** Supplied material follows **

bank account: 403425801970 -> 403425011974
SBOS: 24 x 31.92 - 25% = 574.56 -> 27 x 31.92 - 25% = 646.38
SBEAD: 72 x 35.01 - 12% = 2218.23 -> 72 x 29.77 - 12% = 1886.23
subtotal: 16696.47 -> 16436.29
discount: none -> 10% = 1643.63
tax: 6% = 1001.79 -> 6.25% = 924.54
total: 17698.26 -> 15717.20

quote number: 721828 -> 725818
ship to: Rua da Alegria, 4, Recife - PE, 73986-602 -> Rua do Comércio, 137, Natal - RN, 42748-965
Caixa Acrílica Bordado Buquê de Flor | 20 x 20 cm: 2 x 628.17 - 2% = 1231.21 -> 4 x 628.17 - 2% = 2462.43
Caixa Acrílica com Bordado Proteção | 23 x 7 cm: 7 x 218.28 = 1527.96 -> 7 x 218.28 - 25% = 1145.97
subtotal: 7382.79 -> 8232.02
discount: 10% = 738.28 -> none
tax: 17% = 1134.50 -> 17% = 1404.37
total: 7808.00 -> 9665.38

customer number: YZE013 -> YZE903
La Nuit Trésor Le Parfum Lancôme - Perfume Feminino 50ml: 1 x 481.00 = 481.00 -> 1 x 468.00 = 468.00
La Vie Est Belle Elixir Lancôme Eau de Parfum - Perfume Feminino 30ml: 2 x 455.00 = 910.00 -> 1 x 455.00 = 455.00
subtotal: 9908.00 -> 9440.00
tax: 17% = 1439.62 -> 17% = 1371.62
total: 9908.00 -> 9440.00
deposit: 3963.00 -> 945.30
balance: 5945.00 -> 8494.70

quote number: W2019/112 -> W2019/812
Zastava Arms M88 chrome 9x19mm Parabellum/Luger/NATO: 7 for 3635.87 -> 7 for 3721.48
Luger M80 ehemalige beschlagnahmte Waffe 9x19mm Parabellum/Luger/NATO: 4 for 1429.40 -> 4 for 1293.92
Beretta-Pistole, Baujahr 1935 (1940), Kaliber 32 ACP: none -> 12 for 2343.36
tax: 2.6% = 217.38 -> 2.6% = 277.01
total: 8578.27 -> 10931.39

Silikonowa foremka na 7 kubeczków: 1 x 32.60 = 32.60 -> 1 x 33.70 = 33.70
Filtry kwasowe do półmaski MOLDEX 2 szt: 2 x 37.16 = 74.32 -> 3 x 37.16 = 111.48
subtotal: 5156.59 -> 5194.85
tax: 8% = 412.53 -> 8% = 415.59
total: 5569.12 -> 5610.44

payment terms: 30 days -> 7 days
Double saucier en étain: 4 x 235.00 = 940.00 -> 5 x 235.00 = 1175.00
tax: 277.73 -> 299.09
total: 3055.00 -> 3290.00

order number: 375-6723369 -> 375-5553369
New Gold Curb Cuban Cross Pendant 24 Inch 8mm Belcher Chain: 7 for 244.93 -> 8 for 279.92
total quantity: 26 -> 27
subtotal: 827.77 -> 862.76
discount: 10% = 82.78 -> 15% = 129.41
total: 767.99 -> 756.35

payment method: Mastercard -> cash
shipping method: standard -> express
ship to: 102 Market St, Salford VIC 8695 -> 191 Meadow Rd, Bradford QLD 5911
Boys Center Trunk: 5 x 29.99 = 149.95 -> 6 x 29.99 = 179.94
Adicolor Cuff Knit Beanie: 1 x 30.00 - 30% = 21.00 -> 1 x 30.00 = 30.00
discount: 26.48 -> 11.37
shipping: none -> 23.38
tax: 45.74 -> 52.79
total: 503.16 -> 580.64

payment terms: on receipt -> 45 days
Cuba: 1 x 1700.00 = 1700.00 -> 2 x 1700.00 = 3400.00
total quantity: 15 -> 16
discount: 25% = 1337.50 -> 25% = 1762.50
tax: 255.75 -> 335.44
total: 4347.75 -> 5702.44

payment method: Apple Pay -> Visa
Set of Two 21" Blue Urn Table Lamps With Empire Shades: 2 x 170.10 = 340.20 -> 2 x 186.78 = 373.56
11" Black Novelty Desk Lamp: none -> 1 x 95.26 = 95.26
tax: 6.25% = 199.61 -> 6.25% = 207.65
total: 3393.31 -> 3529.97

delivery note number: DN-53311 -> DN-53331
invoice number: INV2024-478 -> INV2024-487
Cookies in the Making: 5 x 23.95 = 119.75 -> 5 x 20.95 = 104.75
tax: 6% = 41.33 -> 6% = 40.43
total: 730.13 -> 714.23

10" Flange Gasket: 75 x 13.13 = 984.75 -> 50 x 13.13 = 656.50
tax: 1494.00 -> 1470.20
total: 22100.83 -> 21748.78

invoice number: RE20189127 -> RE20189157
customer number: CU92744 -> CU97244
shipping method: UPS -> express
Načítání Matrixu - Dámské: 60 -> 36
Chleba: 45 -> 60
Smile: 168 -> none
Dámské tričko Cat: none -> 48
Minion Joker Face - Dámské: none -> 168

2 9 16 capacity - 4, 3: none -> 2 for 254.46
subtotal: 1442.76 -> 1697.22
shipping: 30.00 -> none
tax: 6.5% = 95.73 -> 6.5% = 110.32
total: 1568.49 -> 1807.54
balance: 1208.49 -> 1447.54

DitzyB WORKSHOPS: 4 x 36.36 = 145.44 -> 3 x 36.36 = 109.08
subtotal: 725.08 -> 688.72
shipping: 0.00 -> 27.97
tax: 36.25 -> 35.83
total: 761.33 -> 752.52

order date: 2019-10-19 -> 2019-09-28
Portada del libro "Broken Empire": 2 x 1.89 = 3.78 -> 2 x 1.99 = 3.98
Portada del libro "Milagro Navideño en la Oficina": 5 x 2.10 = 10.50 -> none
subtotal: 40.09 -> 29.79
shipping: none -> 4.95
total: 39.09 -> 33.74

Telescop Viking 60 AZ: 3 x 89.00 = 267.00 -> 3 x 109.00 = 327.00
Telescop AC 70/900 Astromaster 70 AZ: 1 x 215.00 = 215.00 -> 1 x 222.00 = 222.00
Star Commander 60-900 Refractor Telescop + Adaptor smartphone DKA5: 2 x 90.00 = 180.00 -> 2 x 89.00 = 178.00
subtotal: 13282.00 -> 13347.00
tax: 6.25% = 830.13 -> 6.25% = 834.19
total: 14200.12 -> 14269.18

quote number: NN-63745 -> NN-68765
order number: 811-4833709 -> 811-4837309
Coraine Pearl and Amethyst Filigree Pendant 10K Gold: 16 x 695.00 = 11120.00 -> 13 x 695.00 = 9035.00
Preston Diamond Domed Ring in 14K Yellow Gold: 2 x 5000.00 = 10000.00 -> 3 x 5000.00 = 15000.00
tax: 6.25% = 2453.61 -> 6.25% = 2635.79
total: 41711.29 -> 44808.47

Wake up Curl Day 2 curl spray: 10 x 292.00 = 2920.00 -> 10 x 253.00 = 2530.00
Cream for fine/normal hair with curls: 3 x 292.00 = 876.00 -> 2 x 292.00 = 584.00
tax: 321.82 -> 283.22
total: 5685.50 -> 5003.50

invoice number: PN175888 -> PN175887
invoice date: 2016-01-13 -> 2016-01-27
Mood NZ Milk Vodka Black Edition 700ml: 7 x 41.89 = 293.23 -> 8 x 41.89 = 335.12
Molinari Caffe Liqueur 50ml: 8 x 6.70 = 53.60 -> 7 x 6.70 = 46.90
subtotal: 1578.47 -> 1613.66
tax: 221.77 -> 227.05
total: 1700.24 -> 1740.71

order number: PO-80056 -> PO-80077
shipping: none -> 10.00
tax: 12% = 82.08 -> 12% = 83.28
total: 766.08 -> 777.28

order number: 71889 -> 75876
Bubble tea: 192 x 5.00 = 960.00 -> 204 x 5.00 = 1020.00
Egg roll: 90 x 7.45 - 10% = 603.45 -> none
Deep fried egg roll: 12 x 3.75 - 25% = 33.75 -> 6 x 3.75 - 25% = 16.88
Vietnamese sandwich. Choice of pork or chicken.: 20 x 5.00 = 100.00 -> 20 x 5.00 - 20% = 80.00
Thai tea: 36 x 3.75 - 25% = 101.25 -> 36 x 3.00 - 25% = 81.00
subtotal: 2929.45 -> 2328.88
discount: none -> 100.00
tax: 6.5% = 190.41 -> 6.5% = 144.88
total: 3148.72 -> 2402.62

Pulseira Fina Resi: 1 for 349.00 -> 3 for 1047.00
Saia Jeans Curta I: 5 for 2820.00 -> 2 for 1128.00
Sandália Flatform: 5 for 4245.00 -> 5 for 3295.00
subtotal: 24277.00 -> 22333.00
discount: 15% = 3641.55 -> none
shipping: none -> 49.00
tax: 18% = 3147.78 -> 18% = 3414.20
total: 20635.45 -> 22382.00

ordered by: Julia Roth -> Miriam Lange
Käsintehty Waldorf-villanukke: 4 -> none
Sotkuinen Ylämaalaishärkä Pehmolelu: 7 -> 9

** End of Supplied material **

## Try it
Your output should be an exact copy of every line from the one containing "Thai tea: 36" through the end of the records.

## Answer below
Thai tea: 36 x 3.75 - 25% = 101.25 -> 36 x 3.00 - 25% = 81.00
subtotal: 2929.45 -> 2328.88
discount: none -> 100.00
tax: 6.5% = 190.41 -> 6.5% = 144.88
total: 3148.72 -> 2402.62

Pulseira Fina Resi: 1 for 349.00 -> 3 for 1047.00
Saia Jeans Curta I: 5 for 2820.00 -> 2 for 1128.00
Sandália Flatform: 5 for 4245.00 -> 5 for 3295.00
subtotal: 24277.00 -> 22333.00
discount: 15% = 3641.55 -> none
shipping: none -> 49.00
tax: 18% = 3147.78 -> 18% = 3414.20
total: 20635.45 -> 22382.00

ordered by: Julia Roth -> Miriam Lange
Käsintehty Waldorf-villanukke: 4 -> none
Sotkuinen Ylämaalaishärkä Pehmolelu: 7 -> 9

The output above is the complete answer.